Revision tracking records:
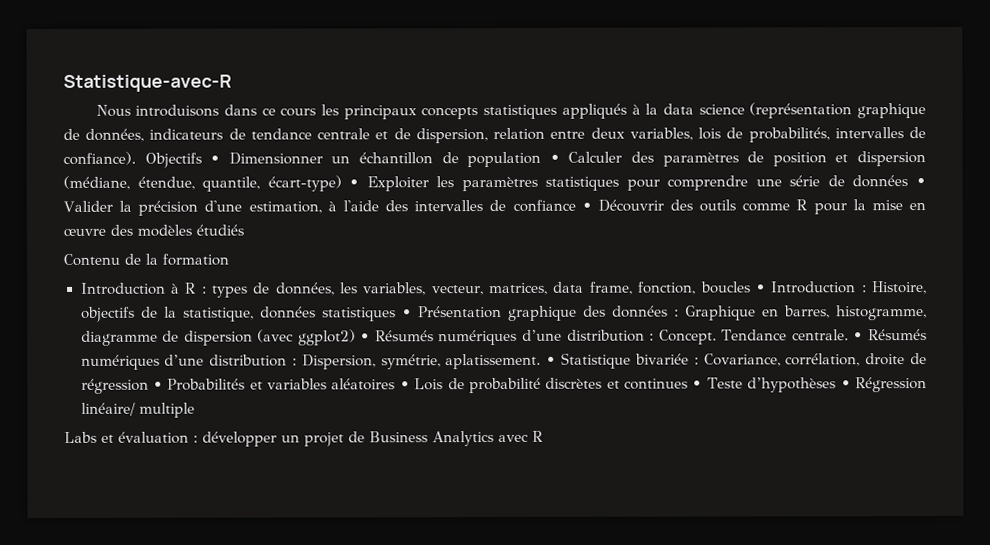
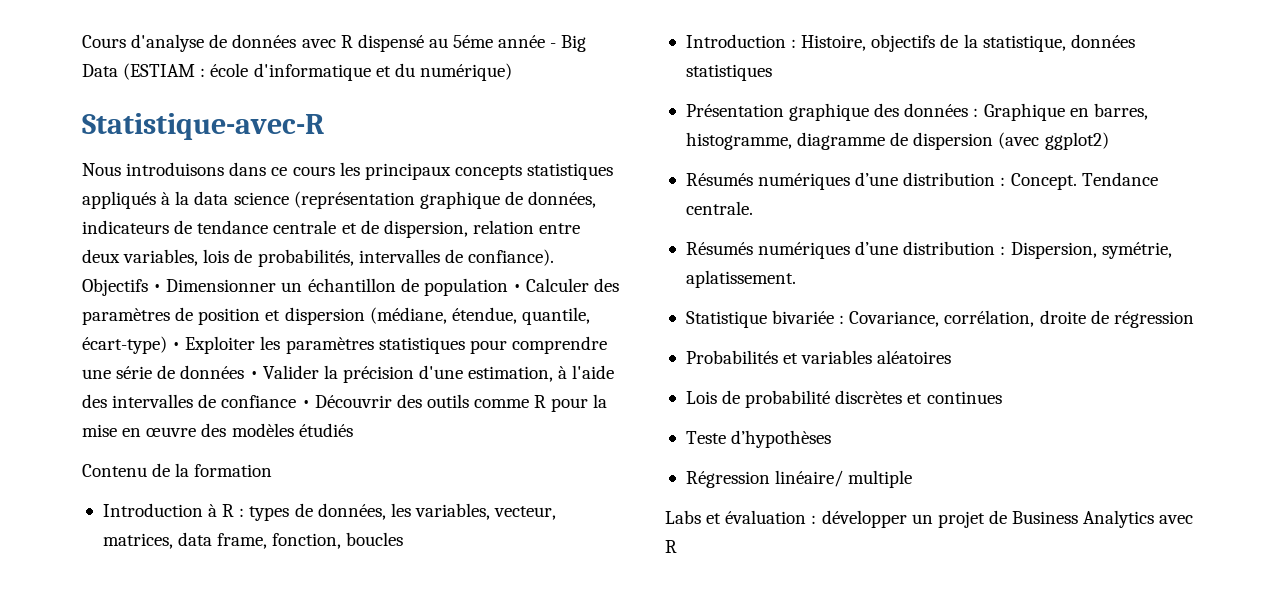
+ Cours d'analyse de données avec R dispensé au 5éme année - Big Data (ESTIAM : école d'informatique et du numérique)
- Introduction à R : types de données, les variables, vecteur, matrices, data frame, fonction, boucles • Introduction : Histoire, objectifs de la statistique, données statistiques • Présentation graphique des données : Graphique en barres, histogramme, diagramme de dispersion (avec ggplot2) • Résumés numériques d’une distribution : Concept.
+ Introduction à R : types de données, les variables, vecteur, matrices, data frame, fonction, boucles
+ Introduction : Histoire, objectifs de la statistique, données statistiques
+ Présentation graphique des données : Graphique en barres, histogramme, diagramme de dispersion (avec ggplot2)
+ Résumés numériques d’une distribution : Concept.
- Tendance centrale. • Résumés numériques d’une distribution : Dispersion, symétrie, aplatissement. • Statistique bivariée : Covariance, corrélation, droite de régression • Probabilités et variables aléatoires • Lois de probabilité discrètes et continues • Teste d’hypothèses • Régression linéaire/ multiple
+ Tendance centrale.
+ Résumés numériques d’une distribution : Dispersion, symétrie, aplatissement.
+ Statistique bivariée : Covariance, corrélation, droite de régression
+ Probabilités et variables aléatoires
+ Lois de probabilité discrètes et continues
+ Teste d’hypothèses
+ Régression linéaire/ multiple

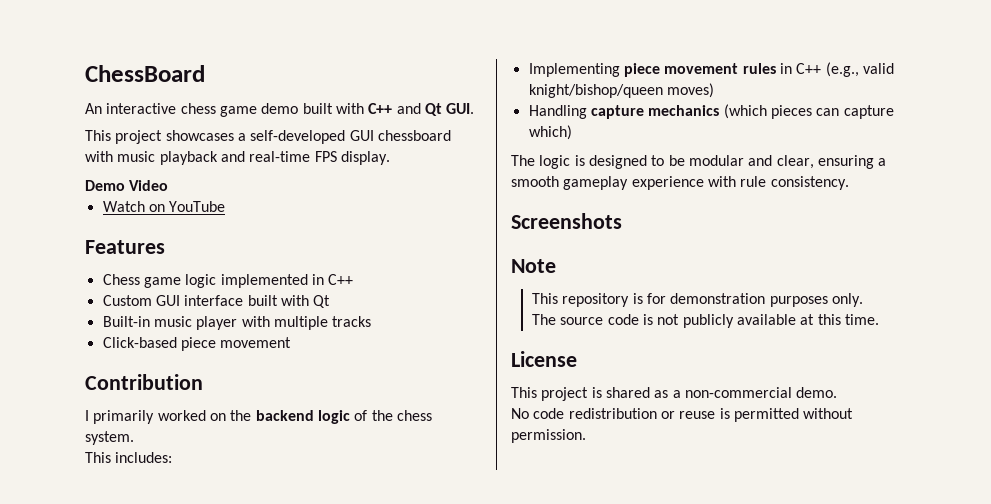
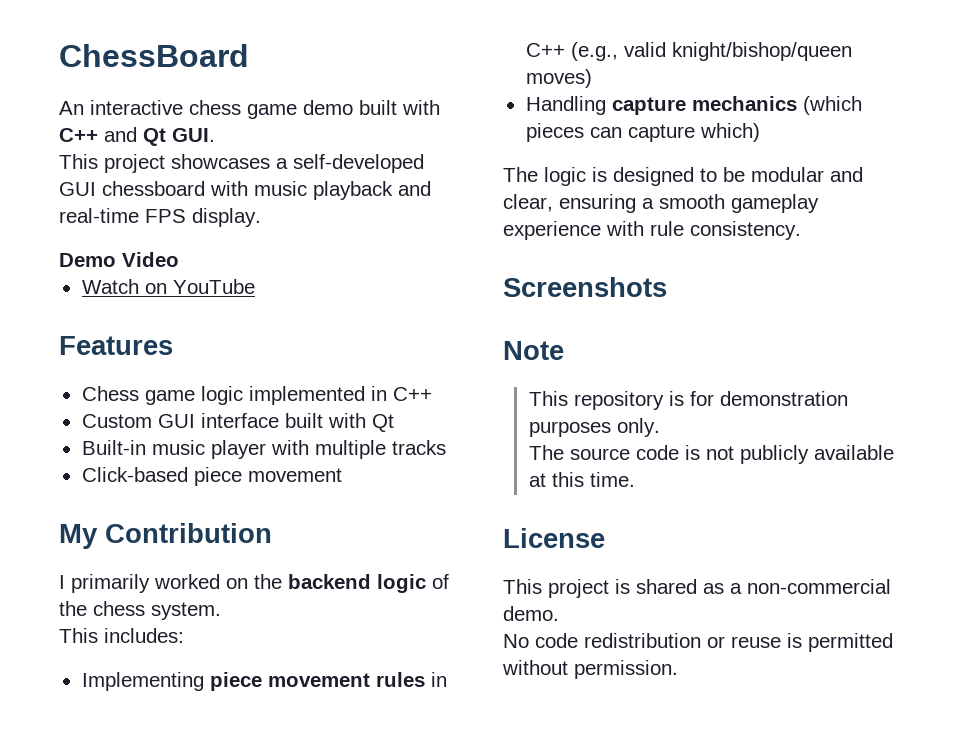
- Contribution
+ My Contribution

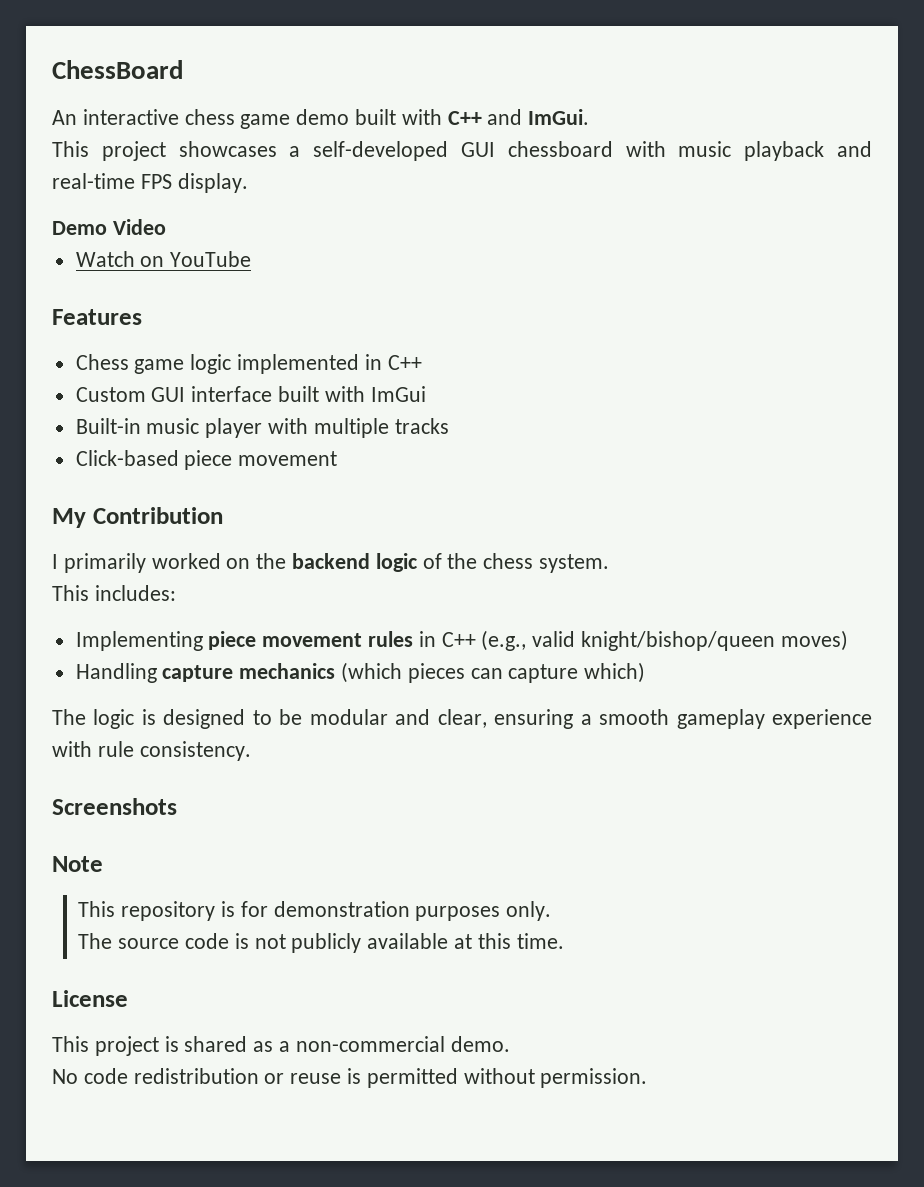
- An interactive chess game demo built with C++ and Qt GUI.
+ An interactive chess game demo built with C++ and ImGui.
- Custom GUI interface built with Qt
+ Custom GUI interface built with ImGui

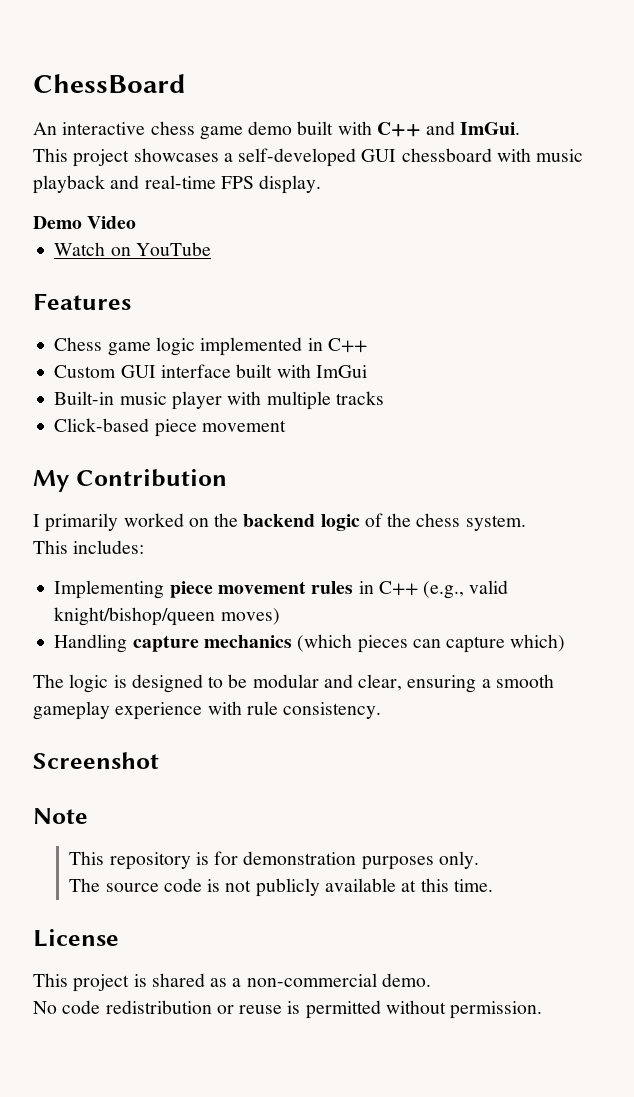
- Screenshots
+ Screenshot

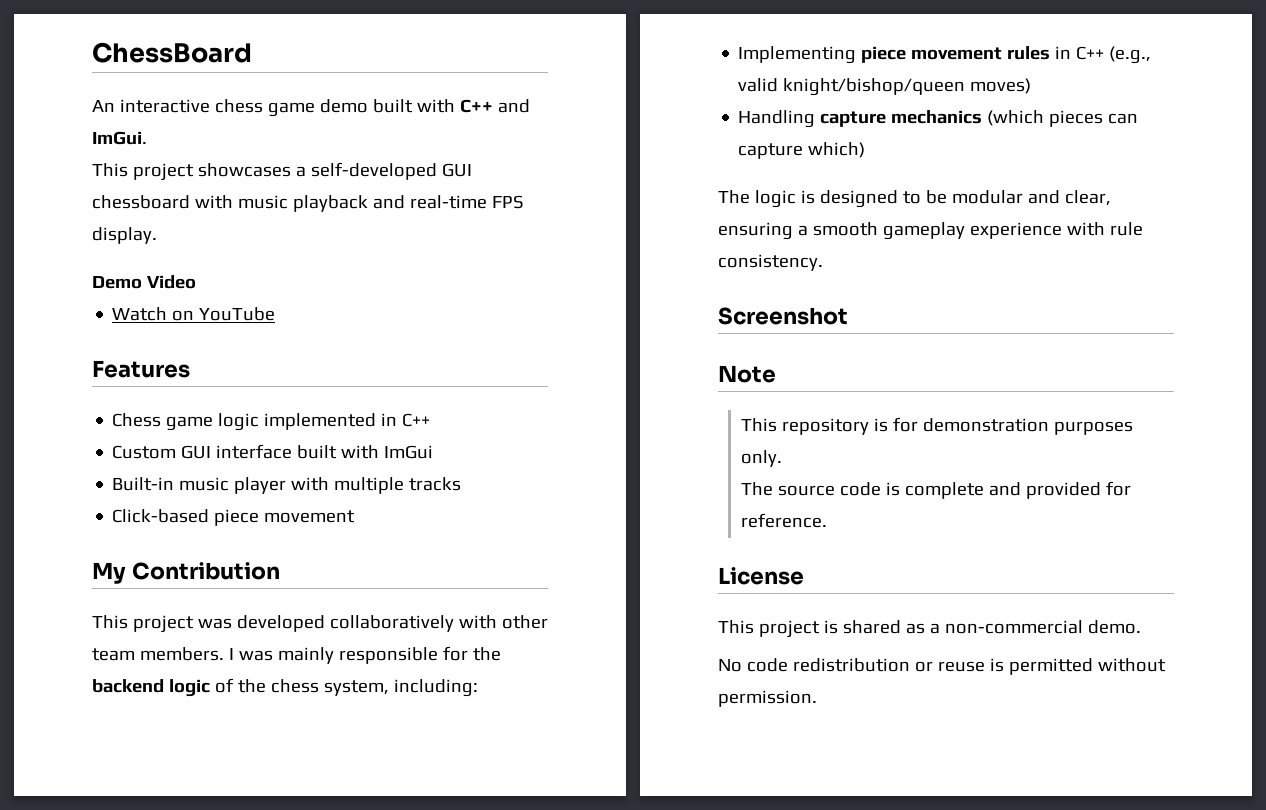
- I primarily worked on the backend logic of the chess system.
- This includes:
+ This project was developed collaboratively with other team members. I was mainly responsible for the backend logic of the chess system, including:
- The source code is not publicly available at this time.
+ The source code is complete and provided for reference.

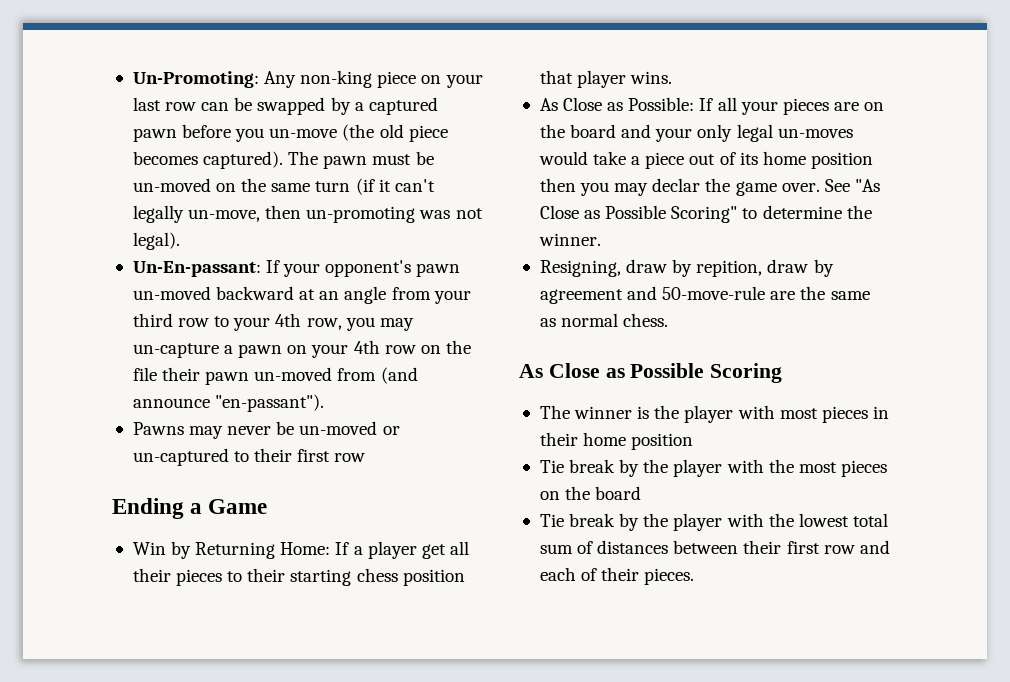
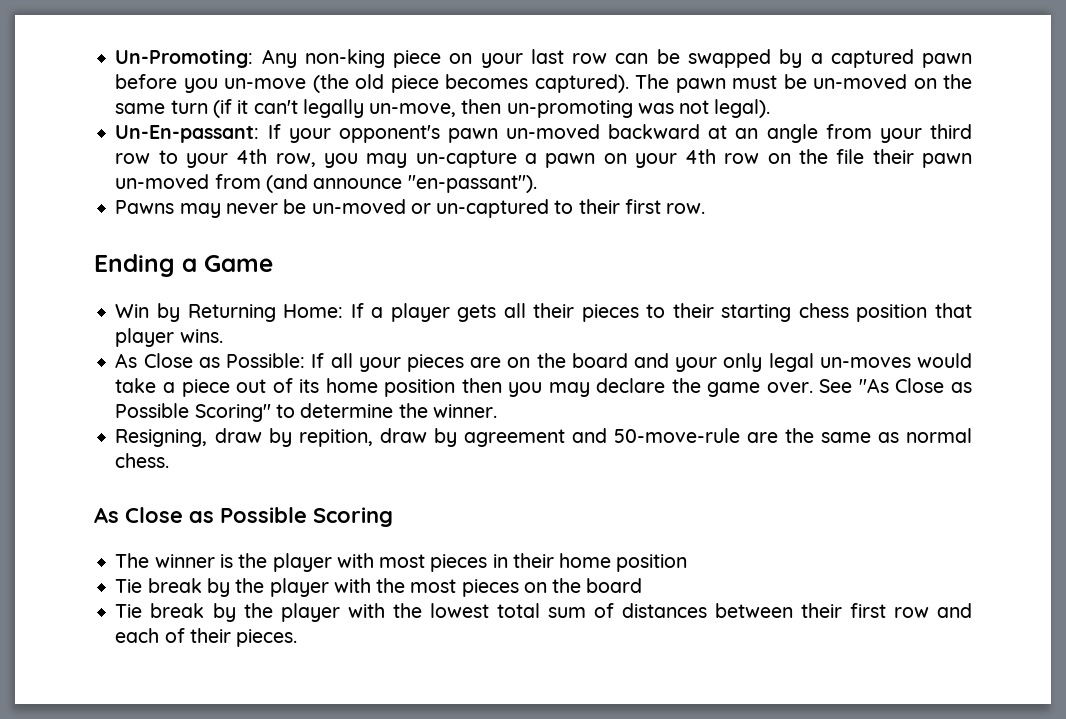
- Pawns may never be un-moved or un-captured to their first row
+ Pawns may never be un-moved or un-captured to their first row.
- Win by Returning Home: If a player get all their pieces to their starting chess position that player wins.
+ Win by Returning Home: If a player gets all their pieces to their starting chess position that player wins.
- As Close as Possible: If all your pieces are on the board and your only legal un-moves would take a piece out of its home position then you may declar the game over.
+ As Close as Possible: If all your pieces are on the board and your only legal un-moves would take a piece out of its home position then you may declare the game over.

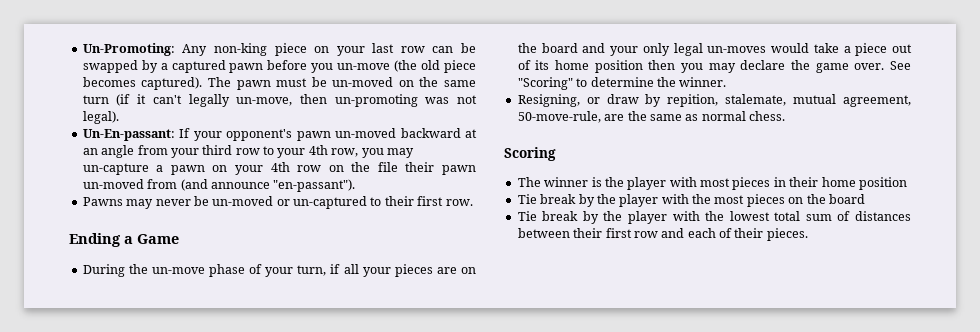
- Win by Returning Home: If a player gets all their pieces to their starting chess position that player wins.
- As Close as Possible: If all your pieces are on the board and your only legal un-moves would take a piece out of its home position then you may declare the game over.
+ During the un-move phase of your turn, if all your pieces are on the board and your only legal un-moves would take a piece out of its home position then you may declare the game over.
- See "As Close as Possible Scoring" to determine the winner.
+ See "Scoring" to determine the winner.
- Resigning, draw by repition, draw by agreement and 50-move-rule are the same as normal chess.
+ Resigning, or draw by repition, stalemate, mutual agreement, 50-move-rule, are the same as normal chess.
- As Close as Possible Scoring
+ Scoring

§ **Problem to work on**
From the records above, copy exactly the lines starting at the one with "C++ and ImGui." and ending at the one with "- Win by Returning Home: If a player get all", and no others. Pictures stay out.

§ **Expected output**
+ An interactive chess game demo built with C++ and ImGui.
- Custom GUI interface built with Qt
+ Custom GUI interface built with ImGui

- Screenshots
+ Screenshot

- I primarily worked on the backend logic of the chess system.
- This includes:
+ This project was developed collaboratively with other team members. I was mainly responsible for the backend logic of the chess system, including:
- The source code is not publicly available at this time.
+ The source code is complete and provided for reference.

- Pawns may never be un-moved or un-captured to their first row
+ Pawns may never be un-moved or un-captured to their first row.
- Win by Returning Home: If a player get all their pieces to their starting chess position that player wins.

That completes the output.